### Directions:
Which lines of the data contain the string "radius"? Copy every one of them.

### Source information:
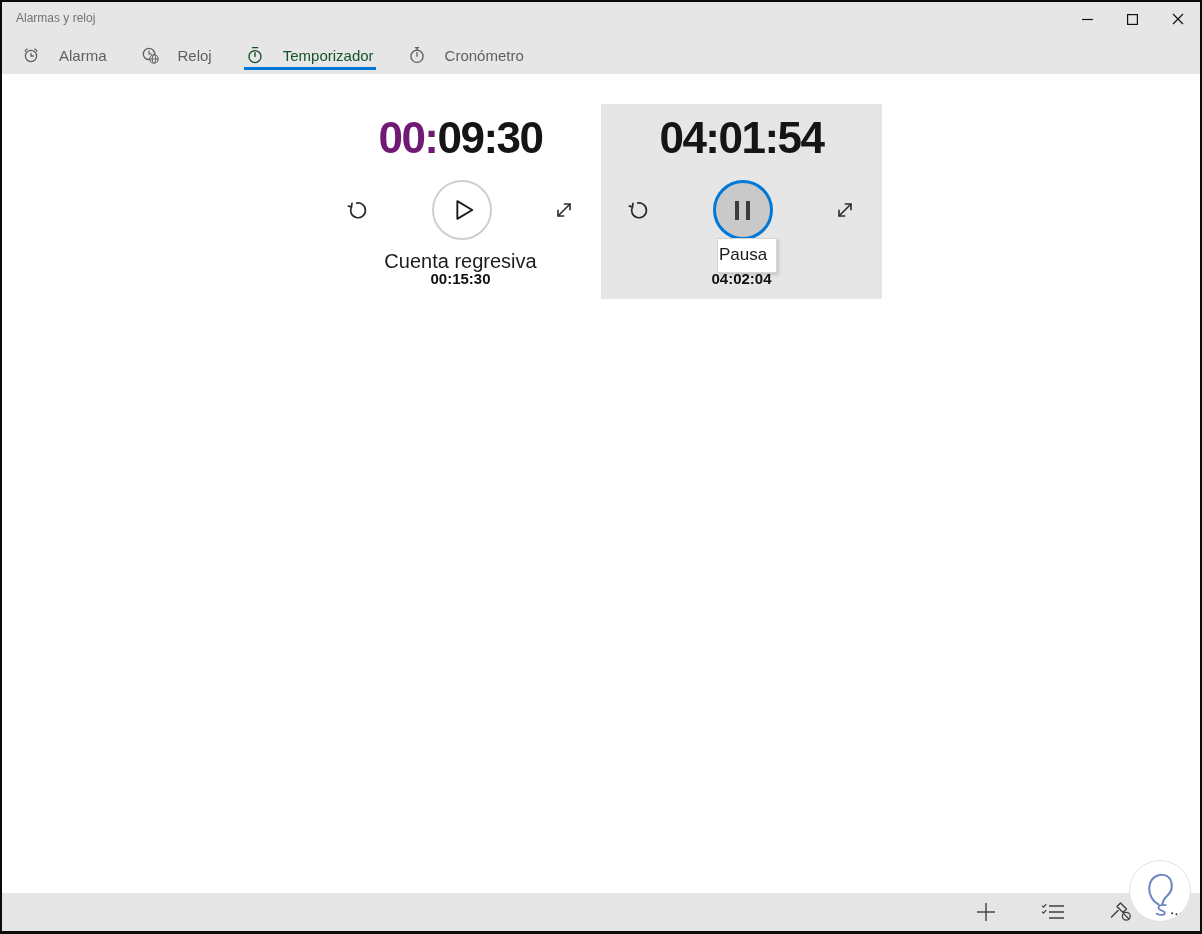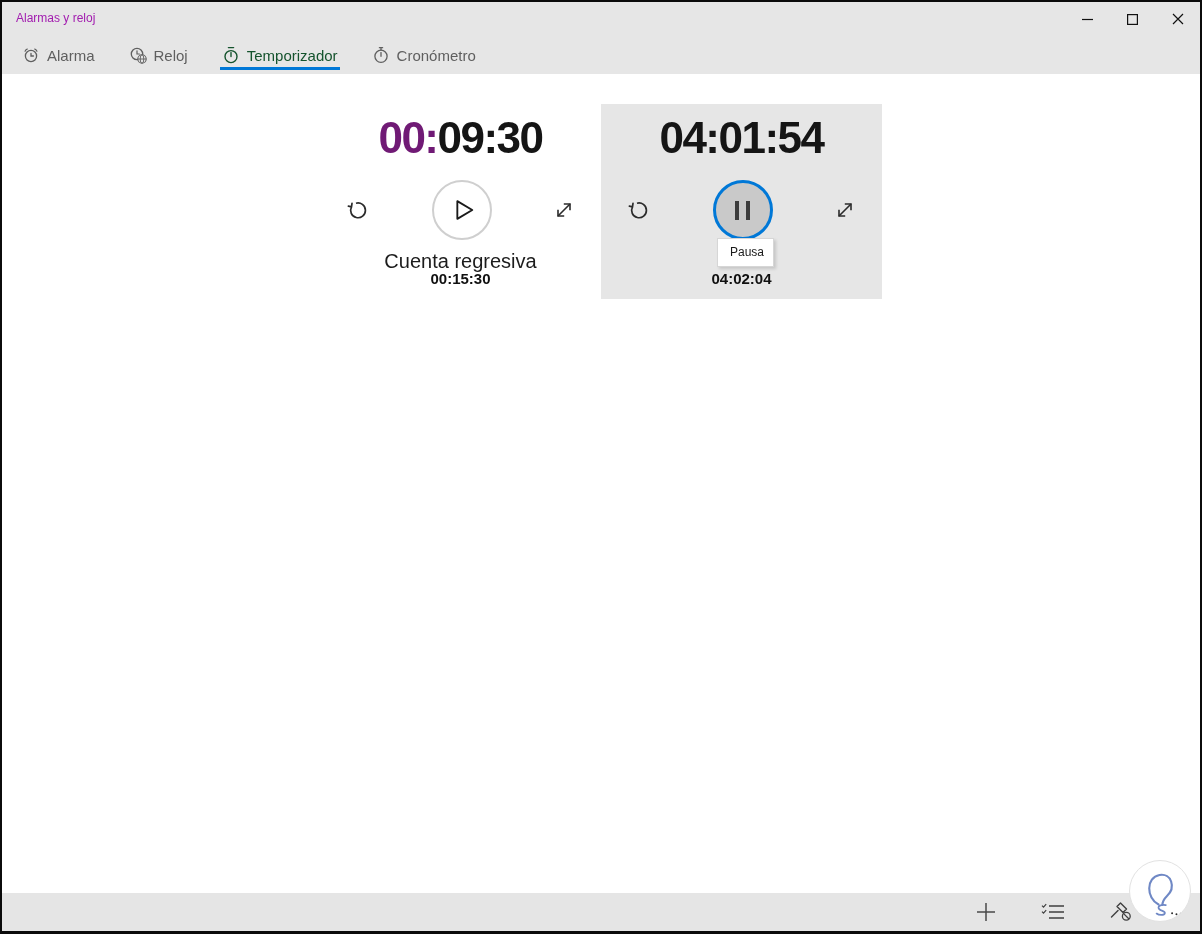--- a/index.html
+++ b/index.html
@@ -3,48 +3,48 @@
 <meta charset="utf-8">
 <style>
   html,body{margin:0;padding:0;background:#f3f3f3;}
   *{box-sizing:border-box;font-family:"Liberation Sans","DejaVu Sans",sans-serif;}
   .window{
     position:relative;width:1202px;height:934px;background:#ffffff;
     border:2px solid #0b0b0b;border-bottom-width:3px;overflow:hidden;
   }
   
   .titlebar{position:absolute;left:0;top:0;right:0;height:34px;background:#e6e6e6;}
-  .apptitle{position:absolute;left:14px;top:9px;font-size:12px;color:#a21caf;}
+  .apptitle{position:absolute;left:14px;top:9px;font-size:12px;color:#737373;}
   .win-controls{position:absolute;right:0;top:0;height:34px;display:flex;}
   .winbtn{width:45px;height:34px;border:0;background:transparent;display:flex;align-items:center;justify-content:center;padding:0;cursor:pointer;}
   .winbtn svg{display:block;}
   
   .tabbar{position:absolute;left:0;top:34px;right:0;height:38px;background:#e6e6e6;display:flex;align-items:stretch;padding-left:18px;}
-  .tab{position:relative;display:flex;align-items:center;gap:7px;margin-right:30px;color:#5f5f5f;font-size:15px;cursor:pointer;padding:0 2px;}
+  .tab{position:relative;display:flex;align-items:center;gap:19px;margin-right:30px;color:#5f5f5f;font-size:15px;cursor:pointer;padding:0 2px;}
   .tab .ticon{display:flex;align-items:center;}
   .tab.selected{color:#14532d;}
   .tab.selected::after{content:"";position:absolute;left:0;right:0;bottom:4px;height:3px;background:#0078d7;}
   
   .notice{position:absolute;left:14px;top:79px;font-size:15px;color:#e81123;white-space:nowrap;}
   .notice a{color:#0066cc;text-decoration:underline;margin-left:5px;cursor:pointer;}
   
   .cards{position:absolute;left:0;top:102px;width:100%;display:flex;justify-content:center;}
   .card{position:relative;width:281px;height:195px;background:transparent;}
   .card.selected{background:#e6e6e6;}
   .bigtime{position:absolute;left:0;right:0;top:12px;text-align:center;font-size:44px;font-weight:700;letter-spacing:-1.5px;color:#151515;line-height:1;white-space:nowrap;}
   .bigtime .dim{color:#701a75;}
   .ctrlrow{position:absolute;left:0;right:0;top:76px;height:60px;display:flex;align-items:center;justify-content:space-between;padding:0 26px;}
   .iconbtn{border:0;background:transparent;padding:0;cursor:pointer;display:flex;align-items:center;justify-content:center;color:#2b2b2b;}
   .roundbtn{width:60px;height:60px;border-radius:50%;background:#ffffff;border:2px solid #cfcfcf;display:flex;align-items:center;justify-content:center;cursor:pointer;padding:0;}
   .roundbtn.paused{background:#c9c9c9;border:3px solid #0078d7;}
   .pausebars{display:flex;gap:7px;}
   .pausebars span{display:block;width:4px;height:19px;background:#3c3c3c;}
   .tname{position:absolute;left:0;right:0;top:146px;text-align:center;font-size:20px;color:#1c1c1c;}
   .ttotal{position:absolute;left:0;right:0;top:166px;text-align:center;font-size:15px;font-weight:700;color:#101010;}
-  .tooltip{position:absolute;left:116px;top:134px;background:#ffffff;border:1px solid #d6d6d6;box-shadow:2px 2px 3px rgba(0,0,0,.14);font-size:12px;color:#1a1a1a;padding:6px 9px 7px 12px;z-index:5;white-space:nowrap;}
+  .tooltip{position:absolute;left:116px;top:134px;background:#ffffff;border:1px solid #d6d6d6;box-shadow:2px 2px 3px rgba(0,0,0,.14);font-size:17px;color:#1a1a1a;padding:6px 9px 7px 1px;z-index:5;white-space:nowrap;}
   .name-fragment{position:absolute;left:167px;top:147px;font-size:13px;color:#4a4a4a;}
   
   .bottombar{position:absolute;left:0;right:0;bottom:0;height:38px;background:#e5e5e5;}
   .bb-btn{position:absolute;top:0;width:40px;height:38px;border:0;background:transparent;display:flex;align-items:center;justify-content:center;cursor:pointer;color:#3f3f3f;padding:0;}
   
   .watermark{position:absolute;left:1127px;top:858px;width:62px;height:62px;border-radius:50%;background:#fff;border:1px solid #e2e2e2;z-index:9;display:flex;align-items:center;justify-content:center;overflow:hidden;}
 </style>
 </head>
 <body>
 

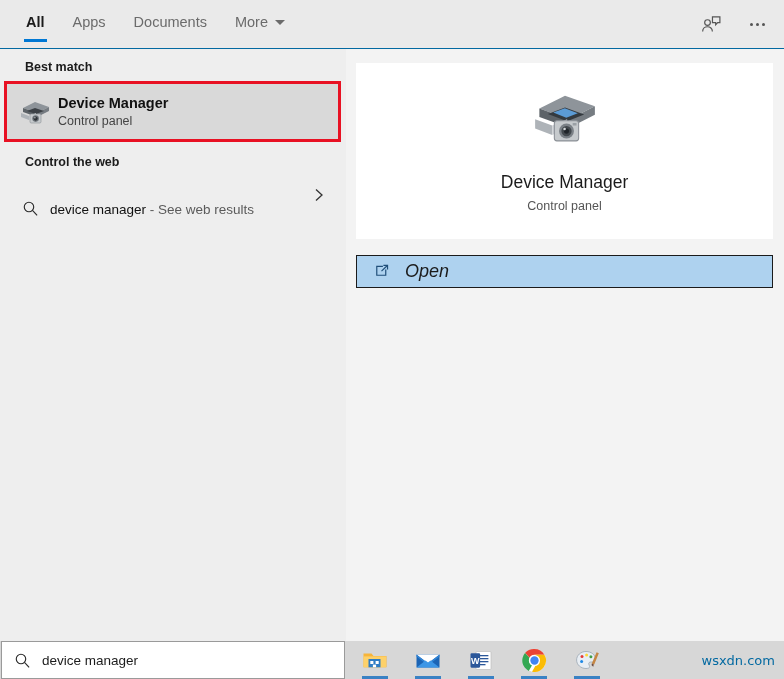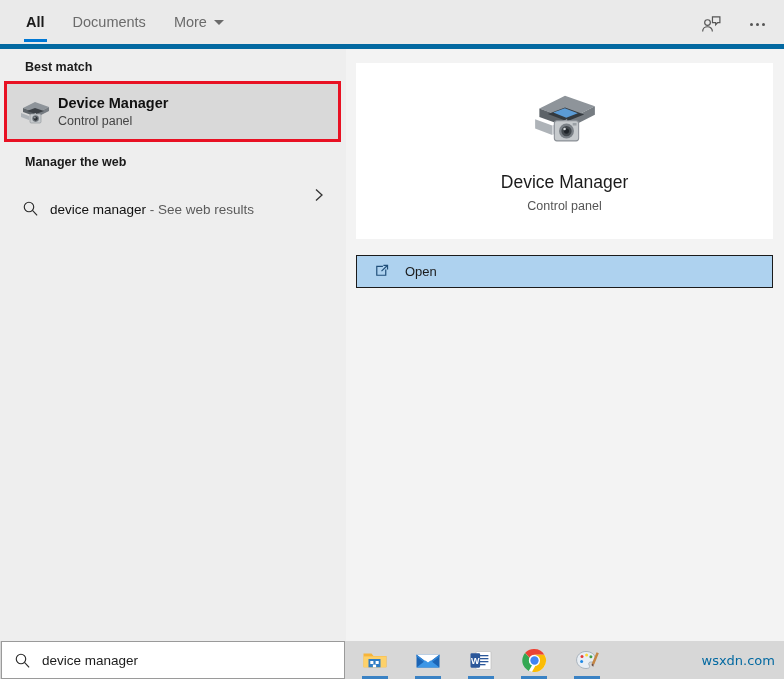--- a/index.html
+++ b/index.html
@@ -16,21 +16,21 @@
     height: 679px;
     background: #eeeeee;
   }
 
   
   #header {
     position: absolute;
     left: 0; top: 0;
     width: 784px; height: 49px;
     background: #eaeaea;
-    border-bottom: 5px solid #0369a1;
+    border-bottom: 1px solid #0369a1;
   }
   #tabs {
     position: absolute;
     left: 12px; top: 0;
     height: 49px;
     display: flex;
     align-items: flex-start;
   }
   .tab {
     position: relative;
@@ -162,21 +162,21 @@
     position: absolute;
     left: 10px; top: 206px;
     width: 417px; height: 33px;
     background: #aed2ef;
     border: 1px solid #1b1b1b;
     display: flex;
     align-items: center;
     cursor: default;
   }
   .open-icon { width: 48px; display: flex; align-items: center; justify-content: center; }
-  .open-label { font-size: 13px; color: #1b1b1b; }
+  .open-label { font-size: 18px; color: #1b1b1b; font-style: italic; }
 
   
   #bottom-bar {
     position: absolute;
     left: 0; top: 641px;
     width: 784px; height: 38px;
     background: #d7d7d7;
   }
   #search-box {
     position: absolute;
@@ -225,20 +225,23 @@
 </style>
 </head>
 <body>
 
 <div id="root">
 
   <div id="header">
     <div id="tabs">
       <div class="tab active">
         <span>All</span>
+      </div>
+      <div class="tab">
+        <span>Apps</span>
       </div>
       <div class="tab">
         <span>Documents</span>
       </div>
       <div class="tab">
         <span>More</span>
         <span class="caret"></span>
       </div>
     </div>
 
@@ -283,21 +286,21 @@
           <circle cx="16.9" cy="20.8" r="0.7" fill="#c8ccd0"></circle>
         </svg>
       </div>
       <div class="bm-text">
         <div class="bm-title">Device Manager</div>
         <div class="bm-sub">Control panel</div>
       </div>
     </div>
     <div id="best-match-highlight"></div>
 
-    <div class="section-head" id="search-web-head">Manager the web</div>
+    <div class="section-head" id="search-web-head">Control the web</div>
 
     <div id="web-row">
       <div class="web-icon">
         <svg width="17" height="17" viewBox="0 0 18 18" fill="none" stroke="#2b2b2b" stroke-width="1.2">
           <circle cx="7.4" cy="7.4" r="5"></circle>
           <line x1="11.1" y1="11.1" x2="16" y2="16.4"></line>
         </svg>
       </div>
       <div class="web-label">
         <span>device manager</span><span class="muted"> - See web results</span>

### Result of this exercise:
   .roundbtn{width:60px;height:60px;border-radius:50%;background:#ffffff;border:2px solid #cfcfcf;display:flex;align-items:center;justify-content:center;cursor:pointer;padding:0;}
   .watermark{position:absolute;left:1127px;top:858px;width:62px;height:62px;border-radius:50%;background:#fff;border:1px solid #e2e2e2;z-index:9;display:flex;align-items:center;justify-content:center;overflow:hidden;}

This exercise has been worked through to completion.